Work request:
Reproduce the entries in full, with no changes.

Dataset entries:

++++++++++++++++++++

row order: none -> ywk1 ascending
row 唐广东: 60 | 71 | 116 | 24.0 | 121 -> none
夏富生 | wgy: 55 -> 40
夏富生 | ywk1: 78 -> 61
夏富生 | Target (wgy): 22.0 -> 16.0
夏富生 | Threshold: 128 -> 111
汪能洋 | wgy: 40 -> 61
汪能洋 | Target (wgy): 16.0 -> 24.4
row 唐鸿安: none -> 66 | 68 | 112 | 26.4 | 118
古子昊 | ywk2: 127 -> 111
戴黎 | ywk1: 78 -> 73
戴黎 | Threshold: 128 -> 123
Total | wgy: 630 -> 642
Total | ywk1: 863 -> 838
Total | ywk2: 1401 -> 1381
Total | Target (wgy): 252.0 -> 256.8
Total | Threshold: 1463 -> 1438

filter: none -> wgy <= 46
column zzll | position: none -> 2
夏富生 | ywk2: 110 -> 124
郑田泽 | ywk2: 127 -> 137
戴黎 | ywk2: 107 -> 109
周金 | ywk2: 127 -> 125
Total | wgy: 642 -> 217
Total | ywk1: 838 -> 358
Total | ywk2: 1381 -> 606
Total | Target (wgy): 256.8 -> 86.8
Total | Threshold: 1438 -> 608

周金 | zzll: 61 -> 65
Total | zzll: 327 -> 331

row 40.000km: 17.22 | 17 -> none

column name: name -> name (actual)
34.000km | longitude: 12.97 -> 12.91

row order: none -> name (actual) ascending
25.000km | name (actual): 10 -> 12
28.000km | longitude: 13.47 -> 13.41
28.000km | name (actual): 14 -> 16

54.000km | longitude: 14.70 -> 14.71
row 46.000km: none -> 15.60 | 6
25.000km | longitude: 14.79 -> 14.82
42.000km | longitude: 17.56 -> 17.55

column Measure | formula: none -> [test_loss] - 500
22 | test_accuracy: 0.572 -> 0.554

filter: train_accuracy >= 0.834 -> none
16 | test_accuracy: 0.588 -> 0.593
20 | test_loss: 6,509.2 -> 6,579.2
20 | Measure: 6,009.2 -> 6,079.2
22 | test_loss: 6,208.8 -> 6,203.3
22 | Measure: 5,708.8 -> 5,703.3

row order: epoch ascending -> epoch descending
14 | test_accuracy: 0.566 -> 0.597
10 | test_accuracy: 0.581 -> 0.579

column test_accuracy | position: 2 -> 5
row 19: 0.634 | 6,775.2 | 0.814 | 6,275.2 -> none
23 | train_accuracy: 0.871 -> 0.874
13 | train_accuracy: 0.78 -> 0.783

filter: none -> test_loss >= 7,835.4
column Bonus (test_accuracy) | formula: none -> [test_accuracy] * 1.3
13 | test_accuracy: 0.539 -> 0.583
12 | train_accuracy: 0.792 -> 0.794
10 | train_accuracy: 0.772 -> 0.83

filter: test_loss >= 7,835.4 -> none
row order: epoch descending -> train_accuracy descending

++++++++++++++++++++

Answer section:
row order: none -> ywk1 ascending
row 唐广东: 60 | 71 | 116 | 24.0 | 121 -> none
夏富生 | wgy: 55 -> 40
夏富生 | ywk1: 78 -> 61
夏富生 | Target (wgy): 22.0 -> 16.0
夏富生 | Threshold: 128 -> 111
汪能洋 | wgy: 40 -> 61
汪能洋 | Target (wgy): 16.0 -> 24.4
row 唐鸿安: none -> 66 | 68 | 112 | 26.4 | 118
古子昊 | ywk2: 127 -> 111
戴黎 | ywk1: 78 -> 73
戴黎 | Threshold: 128 -> 123
Total | wgy: 630 -> 642
Total | ywk1: 863 -> 838
Total | ywk2: 1401 -> 1381
Total | Target (wgy): 252.0 -> 256.8
Total | Threshold: 1463 -> 1438

filter: none -> wgy <= 46
column zzll | position: none -> 2
夏富生 | ywk2: 110 -> 124
郑田泽 | ywk2: 127 -> 137
戴黎 | ywk2: 107 -> 109
周金 | ywk2: 127 -> 125
Total | wgy: 642 -> 217
Total | ywk1: 838 -> 358
Total | ywk2: 1381 -> 606
Total | Target (wgy): 256.8 -> 86.8
Total | Threshold: 1438 -> 608

周金 | zzll: 61 -> 65
Total | zzll: 327 -> 331

row 40.000km: 17.22 | 17 -> none

column name: name -> name (actual)
34.000km | longitude: 12.97 -> 12.91

row order: none -> name (actual) ascending
25.000km | name (actual): 10 -> 12
28.000km | longitude: 13.47 -> 13.41
28.000km | name (actual): 14 -> 16

54.000km | longitude: 14.70 -> 14.71
row 46.000km: none -> 15.60 | 6
25.000km | longitude: 14.79 -> 14.82
42.000km | longitude: 17.56 -> 17.55

column Measure | formula: none -> [test_loss] - 500
22 | test_accuracy: 0.572 -> 0.554

filter: train_accuracy >= 0.834 -> none
16 | test_accuracy: 0.588 -> 0.593
20 | test_loss: 6,509.2 -> 6,579.2
20 | Measure: 6,009.2 -> 6,079.2
22 | test_loss: 6,208.8 -> 6,203.3
22 | Measure: 5,708.8 -> 5,703.3

row order: epoch ascending -> epoch descending
14 | test_accuracy: 0.566 -> 0.597
10 | test_accuracy: 0.581 -> 0.579

column test_accuracy | position: 2 -> 5
row 19: 0.634 | 6,775.2 | 0.814 | 6,275.2 -> none
23 | train_accuracy: 0.871 -> 0.874
13 | train_accuracy: 0.78 -> 0.783

filter: none -> test_loss >= 7,835.4
column Bonus (test_accuracy) | formula: none -> [test_accuracy] * 1.3
13 | test_accuracy: 0.539 -> 0.583
12 | train_accuracy: 0.792 -> 0.794
10 | train_accuracy: 0.772 -> 0.83

filter: test_loss >= 7,835.4 -> none
row order: epoch descending -> train_accuracy descending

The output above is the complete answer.